§ Description of the task: When you reach the line that holds "background: #737373 ->", start copying exactly and keep going through the final line of the data, leaving out pictures.

== == ==

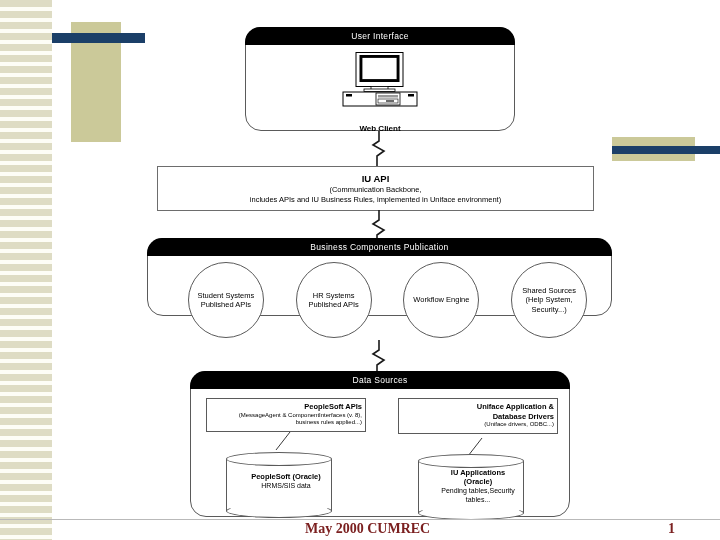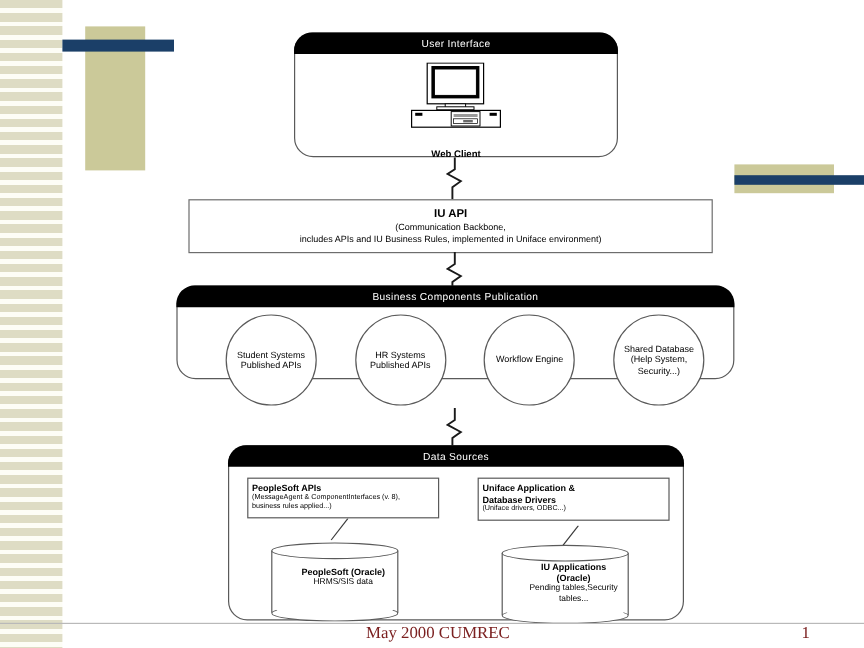"Shared Database" div { text: Database -> Sources }
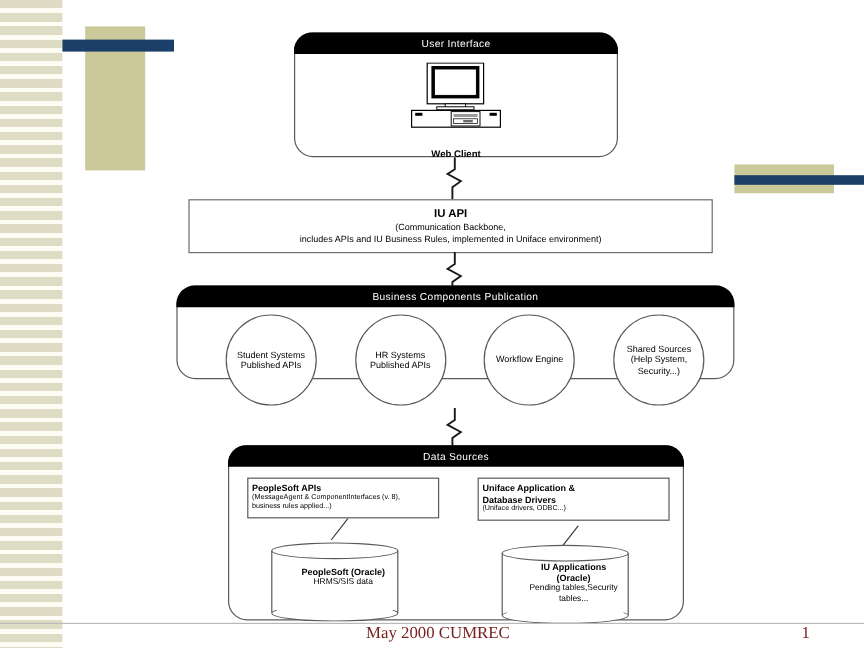"PeopleSoft APIs" .api-box { text-align: left -> right }
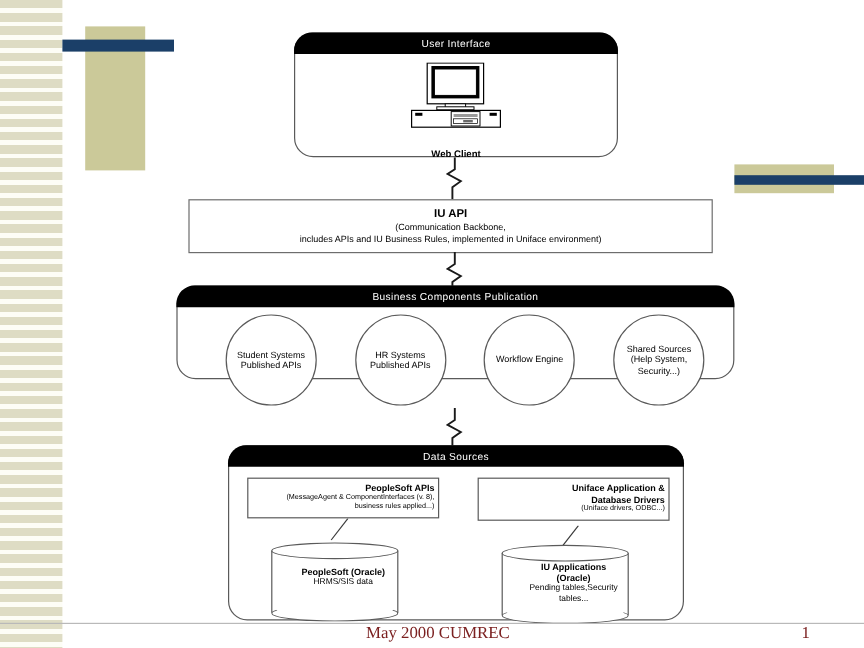"May 2000 CUMREC" .footer-text { font-weight: none -> bold }
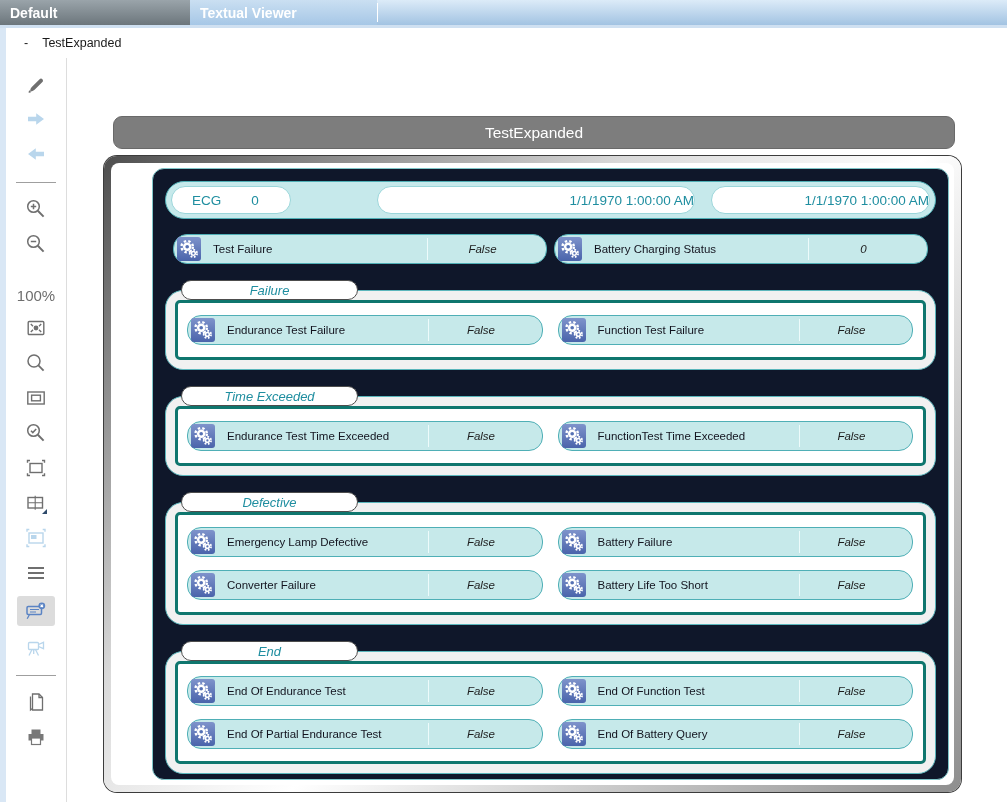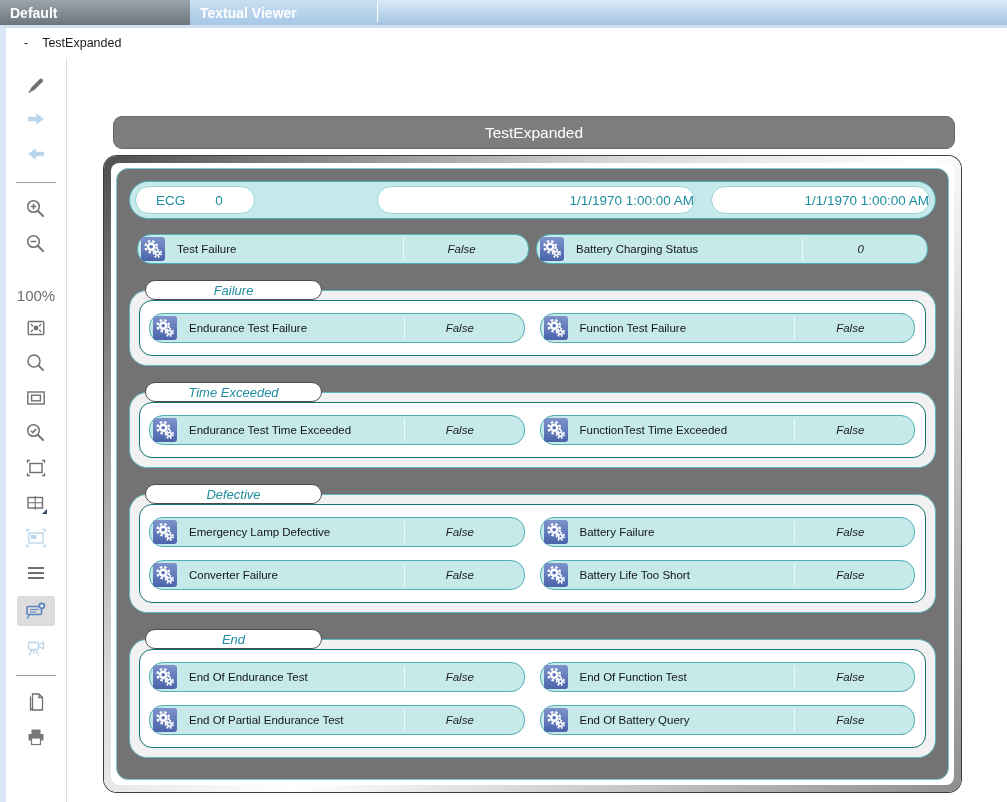"ECG" #content { background: #737373 -> #0f172a; margin-left: none -> 36px }
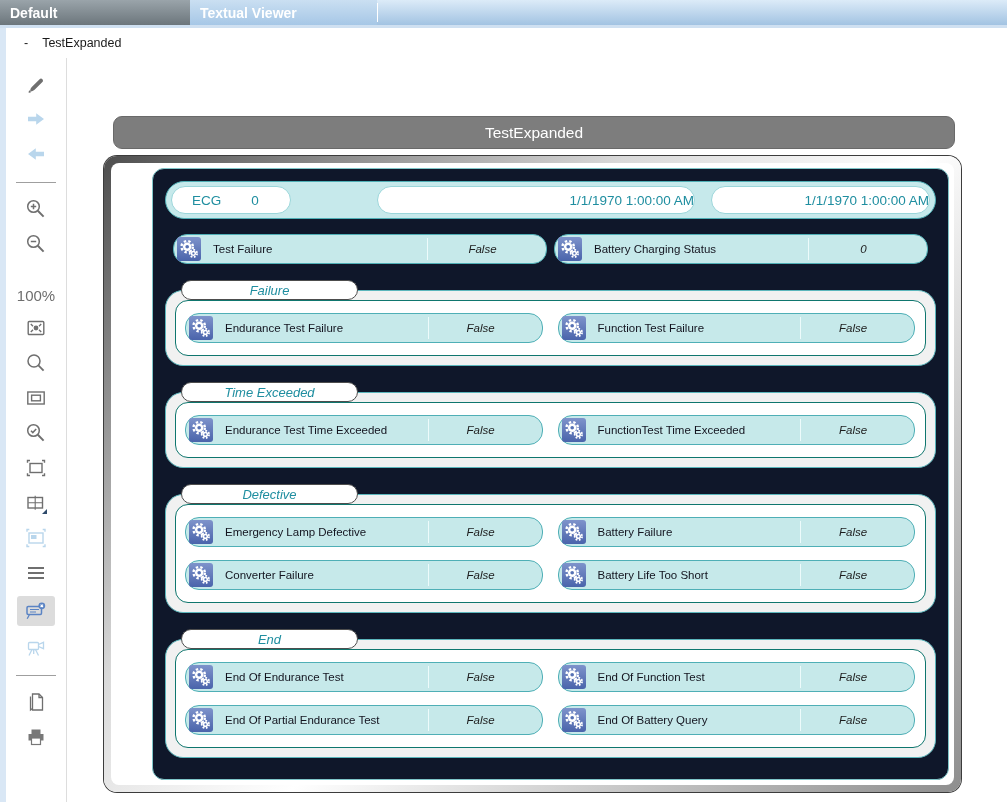"Endurance Test Failure" .group-inner { border: 1px solid #0f766e -> 3px solid #0f766e; border-radius: 13px -> 5px }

== == ==

§ Answer space:
"ECG" #content { background: #737373 -> #0f172a; margin-left: none -> 36px }
"Endurance Test Failure" .group-inner { border: 1px solid #0f766e -> 3px solid #0f766e; border-radius: 13px -> 5px }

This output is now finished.